SteelHead™ Deployment Guide : Data Protection Deployments : Planning for a Data Protection Deployment
  
Planning for a Data Protection Deployment
This section describes methods for planning a successful data protection deployment. You must consider several variables, each of which can have a significant impact on the model, number, and configuration of SteelHeads required to deliver the required result. This section includes the following topics:
  • LAN-Side Throughput and Data Reduction Requirements
  • Predeployment Questionnaire
  • Riverbed strongly recommends that you read both of these sections and complete the questionnaire. Riverbed also recommends that you consult with Riverbed Professional Services or an authorized Riverbed Delivery Partner when planning for a data protection deployment.
    For information about the other factors to consider before you design and deploy the SteelHead in a network environment, see Choosing the Right SteelHead Model.

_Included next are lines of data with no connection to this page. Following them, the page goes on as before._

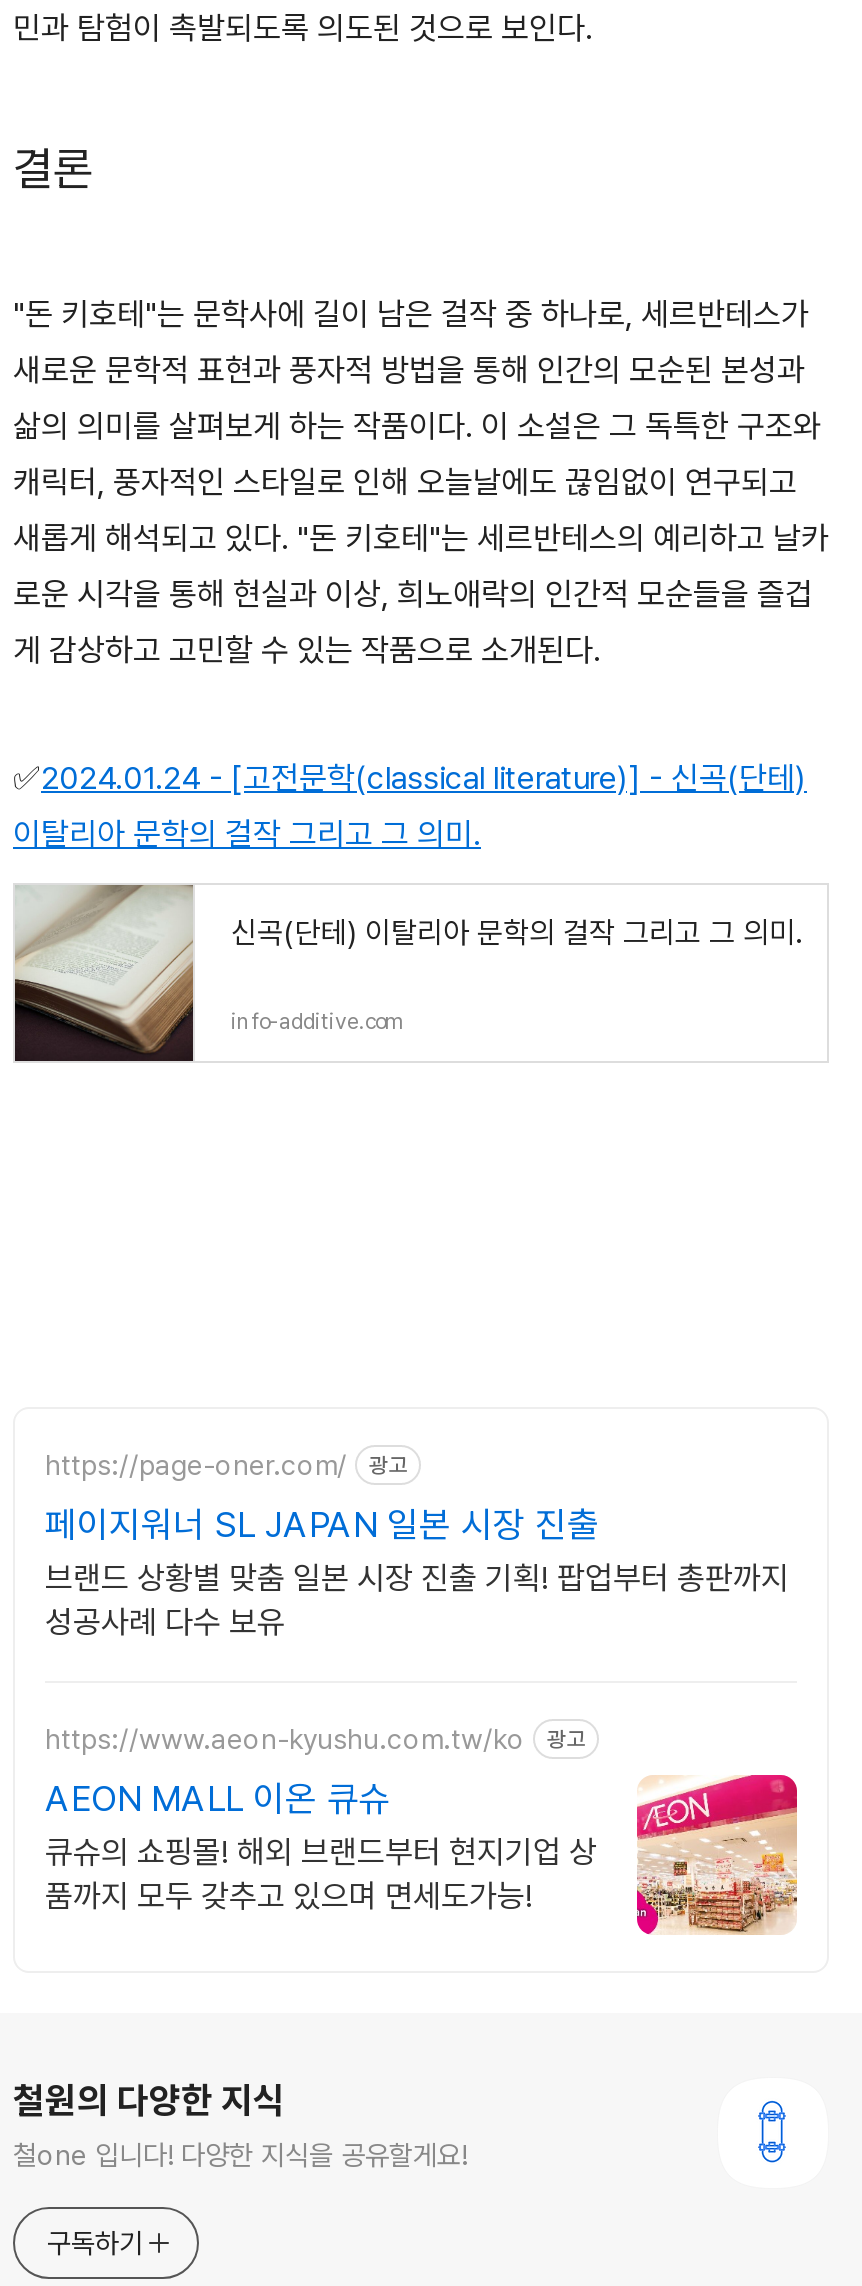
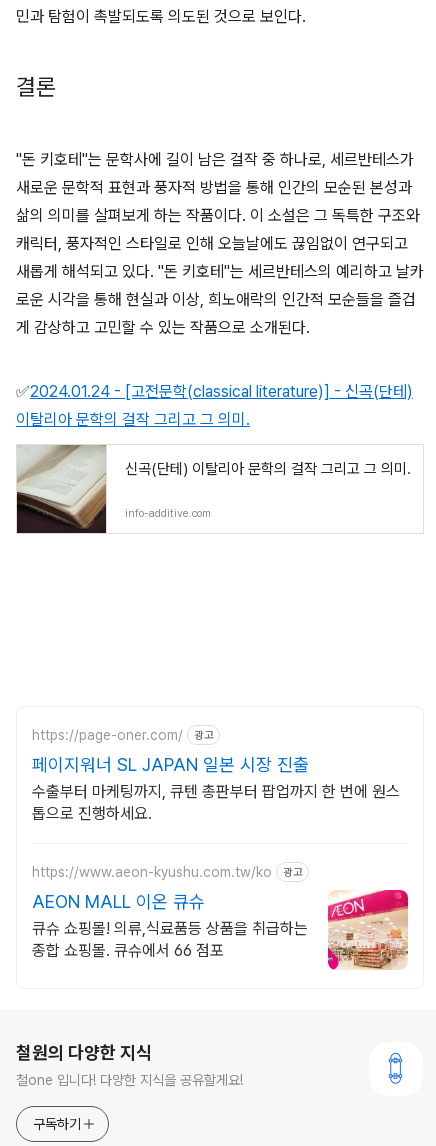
[45,1559,789,1641] 브랜드 상황별 맞춤 일본 시장 진출 기획! 팝업부터 총판까지 | 성공사례 다수 보유 -> [32,782,400,823] 수출부터 마케팅까지, 큐텐 총판부터 팝업까지 한 번에 원스 | 톱으로 진행하세요.
[45,1833,597,1915] 큐슈의 쇼핑몰! 해외 브랜드부터 현지기업 상 | 품까지 모두 갖추고 있으며 면세도가능! -> [32,919,308,960] 큐슈 쇼핑몰! 의류,식료품등 상품을 취급하는 | 종합 쇼핑몰. 큐슈에서 66 점포

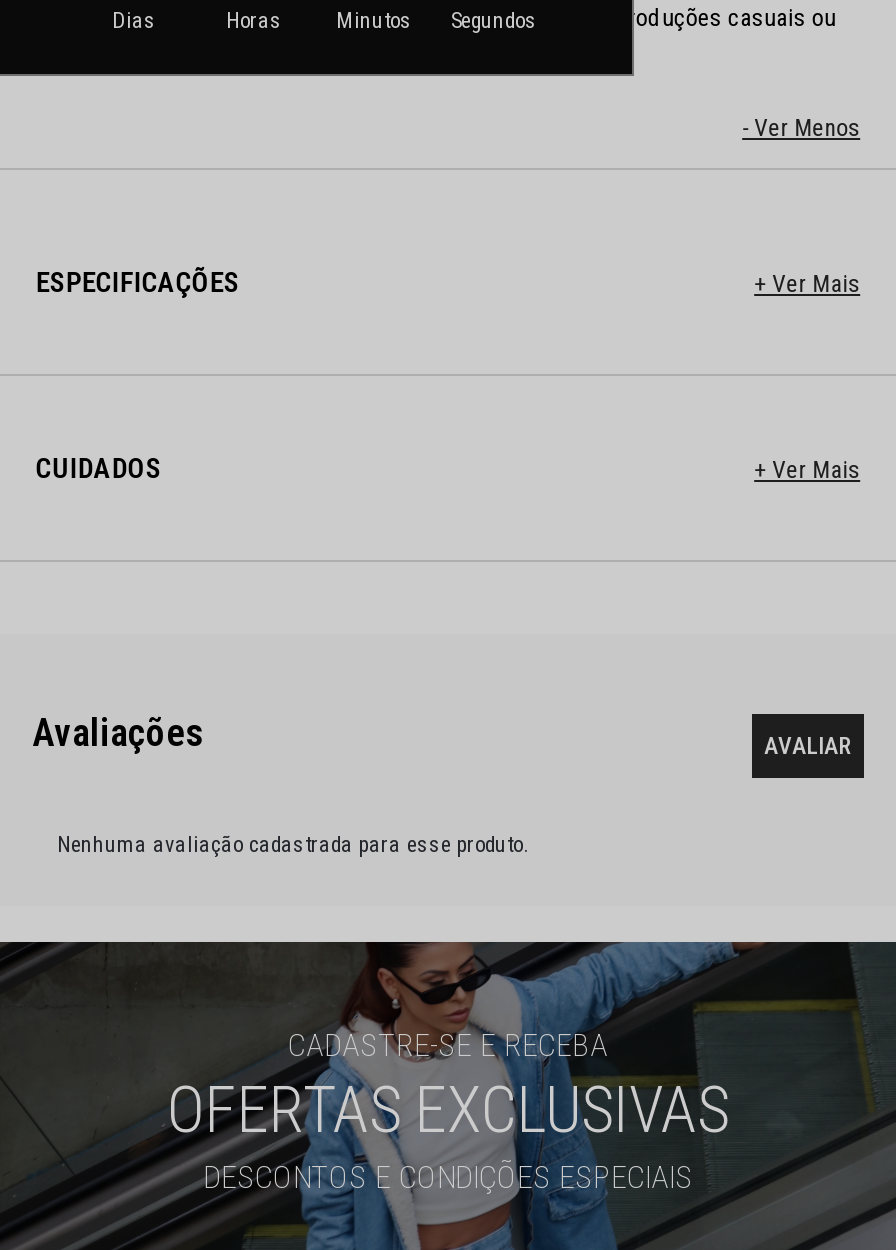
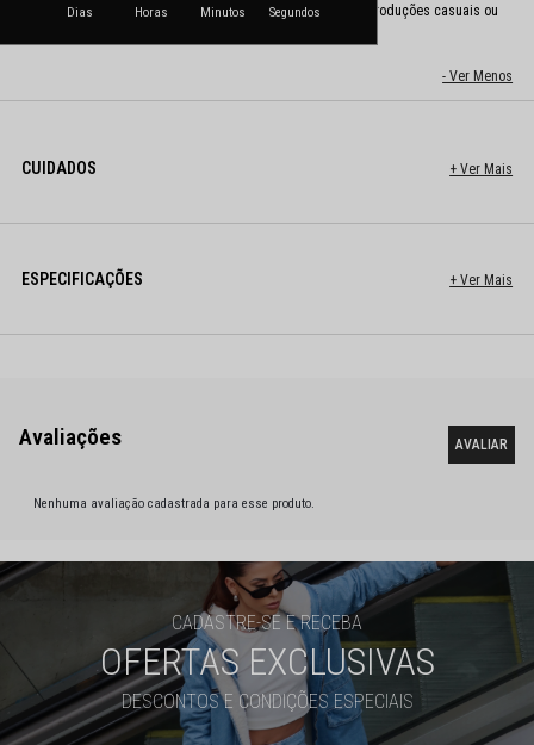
moved [36,266,240,298] -> [21,269,143,288]: ESPECIFICAÇÕES
moved [36,452,162,484] -> [21,158,96,177]: CUIDADOS

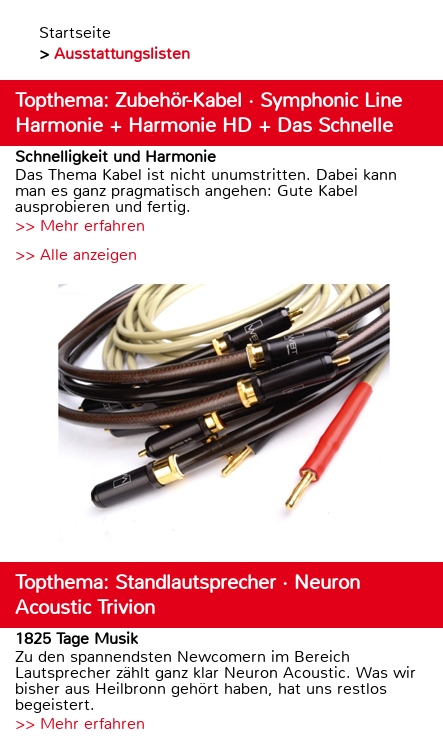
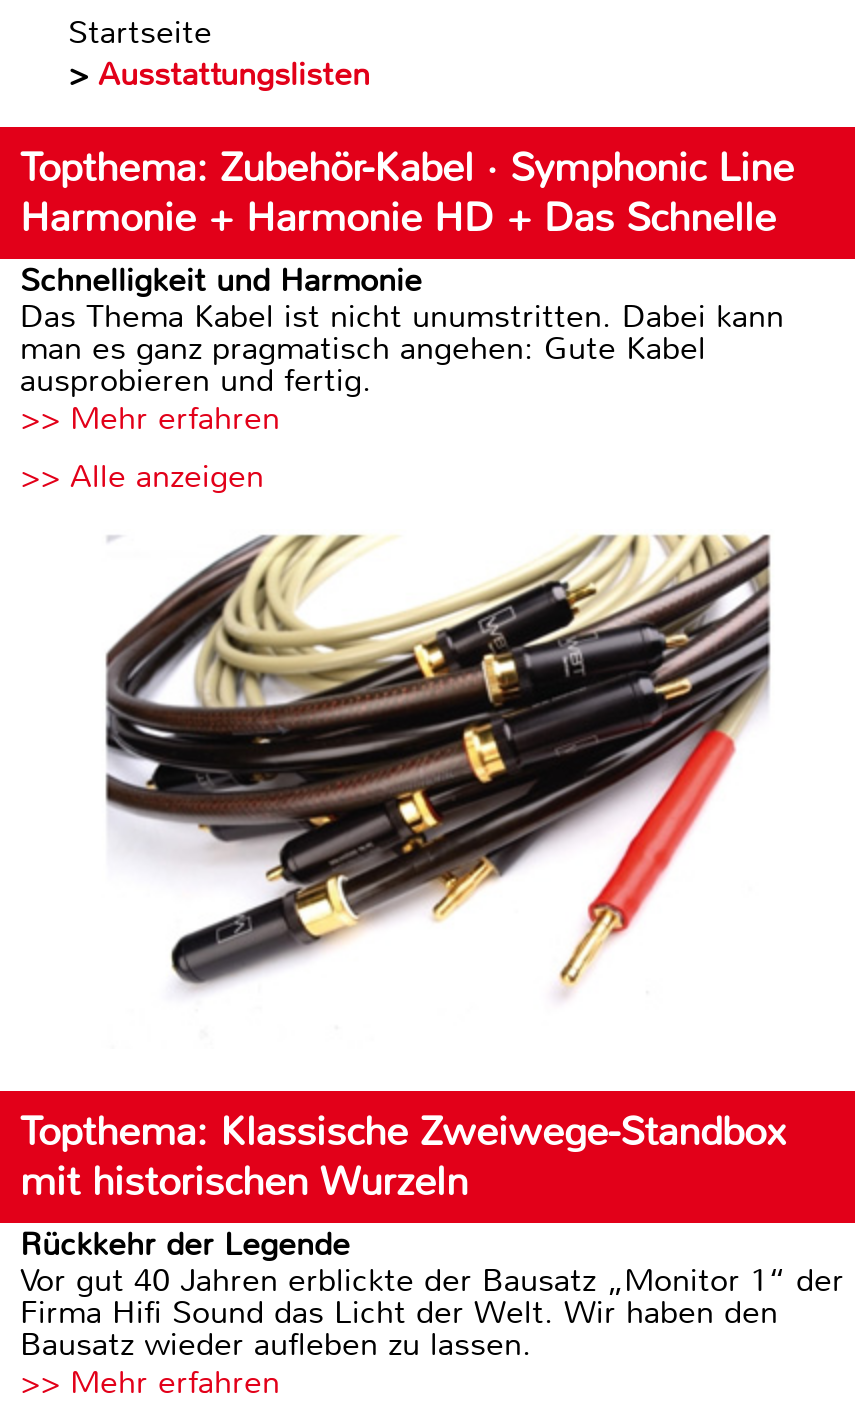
[15,570,416,715] Topthema: Standlautsprecher · Neuron | Acoustic Trivion | 1825 Tage Musik | Zu den spannendsten Newcomern im Bereich | Lautsprecher zählt ganz klar Neuron Acoustic. Was wir | bisher aus Heilbronn gehört haben, hat uns restlos | begeistert. -> [20,1107,844,1365] Topthema: Klassische Zweiwege-Standbox | mit historischen Wurzeln | Rückkehr der Legende | Vor gut 40 Jahren erblickte der Bausatz „Monitor 1“ der | Firma Hifi Sound das Licht der Welt. Wir haben den | Bausatz wieder aufleben zu lassen.

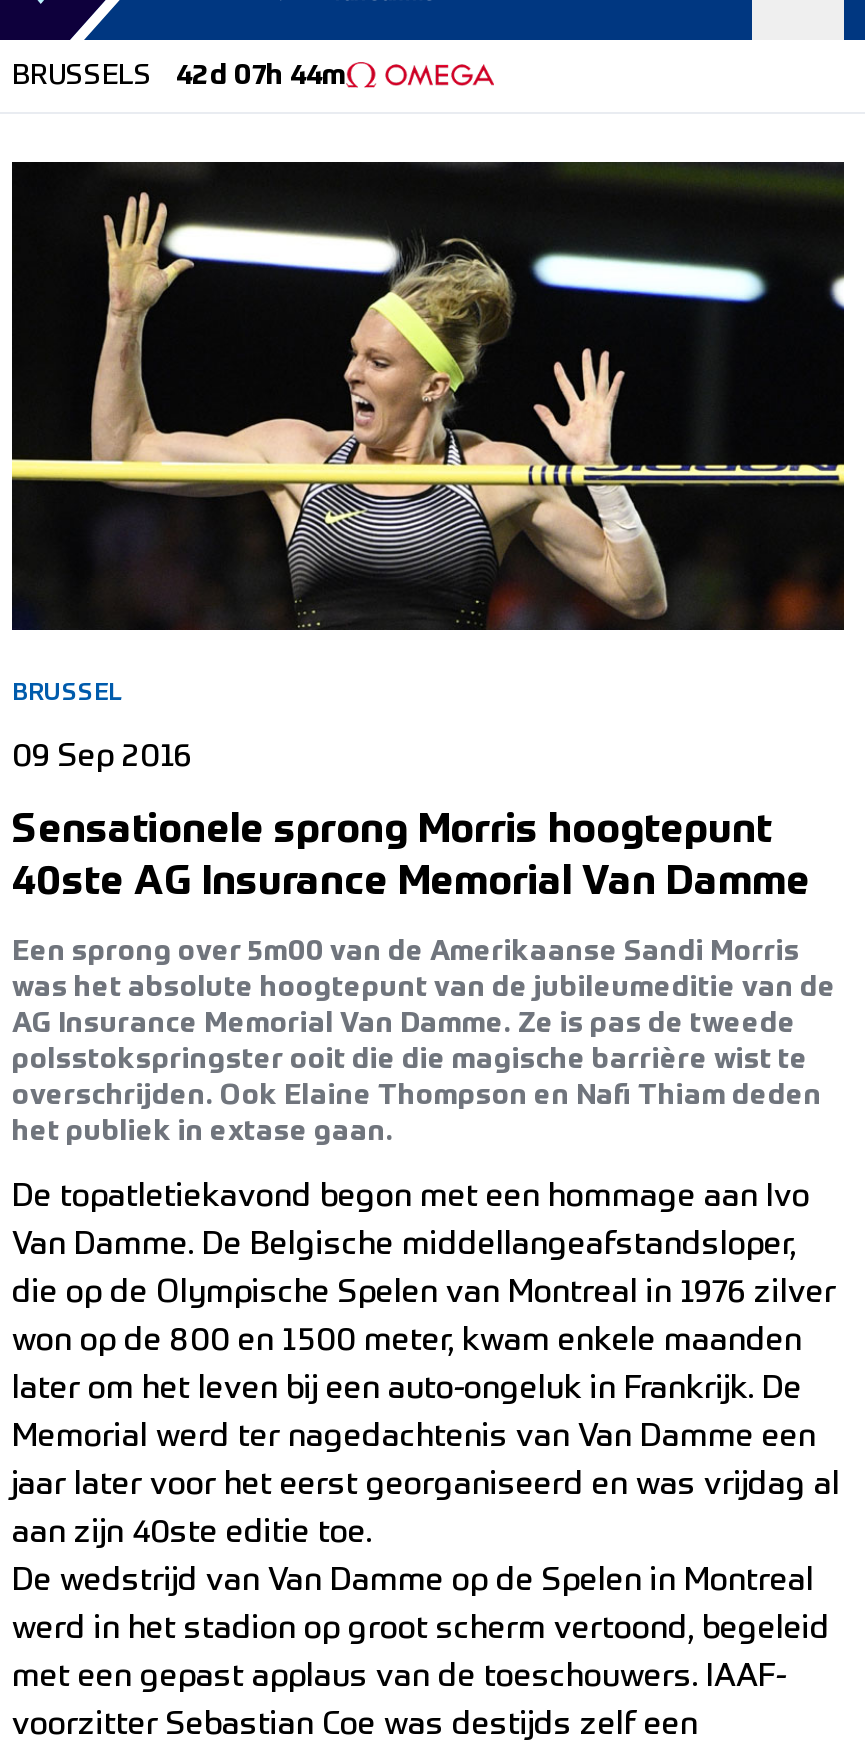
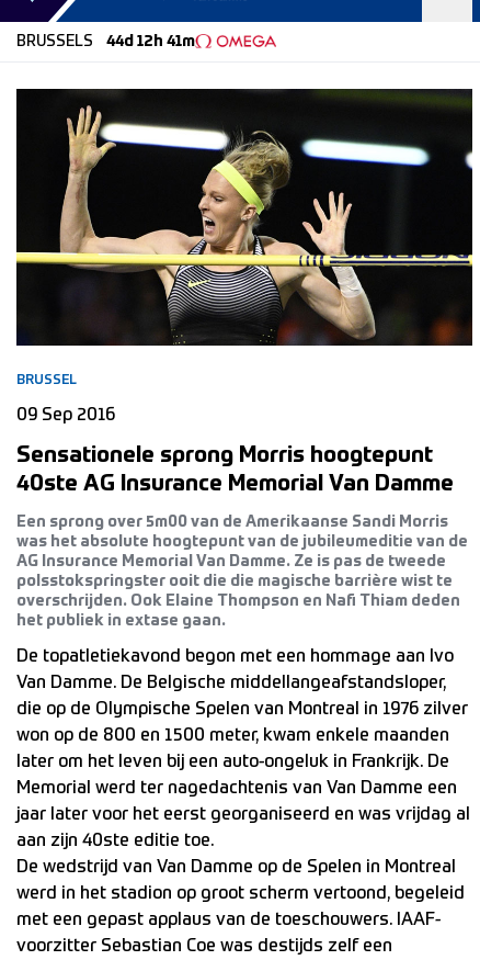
[12,62,346,90] BRUSSELS 42d 07h 44m -> [16,34,195,49] BRUSSELS 44d 12h 41m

    LAN-Side Throughput and Data Reduction Requirements
    This section describes requirements and configurations from LAN-side throughput and data reductions. This section includes the following topics:
  • Configuring a Nightly Full Database Backup
  • Configuring a Daily File Server Replication
  • Configuring a Very Large Nightly Incremental Backup
  • The basis for correctly qualifying, sizing, and configuring SteelHeads for use in a data protection environment depends on that the deployed SteelHeads can:
  • receive and process data on the LAN at the required rate (LAN-side throughput), and
  • reduce the data by a certain X-Factor, to
  • transfer data given certain WAN-side bandwidth constraints.
  • These constraints are defined by the following formula:
    LAN-side Throughput / X-Factor <= WAN-side Bandwidth
    You derive the LAN-side throughput requirements from an understanding of the maximum amount of data that must be transferred during a given time period. Often, the time allotted to transfer data is defined as a target Recovery Point Objective (RPO) for your organization.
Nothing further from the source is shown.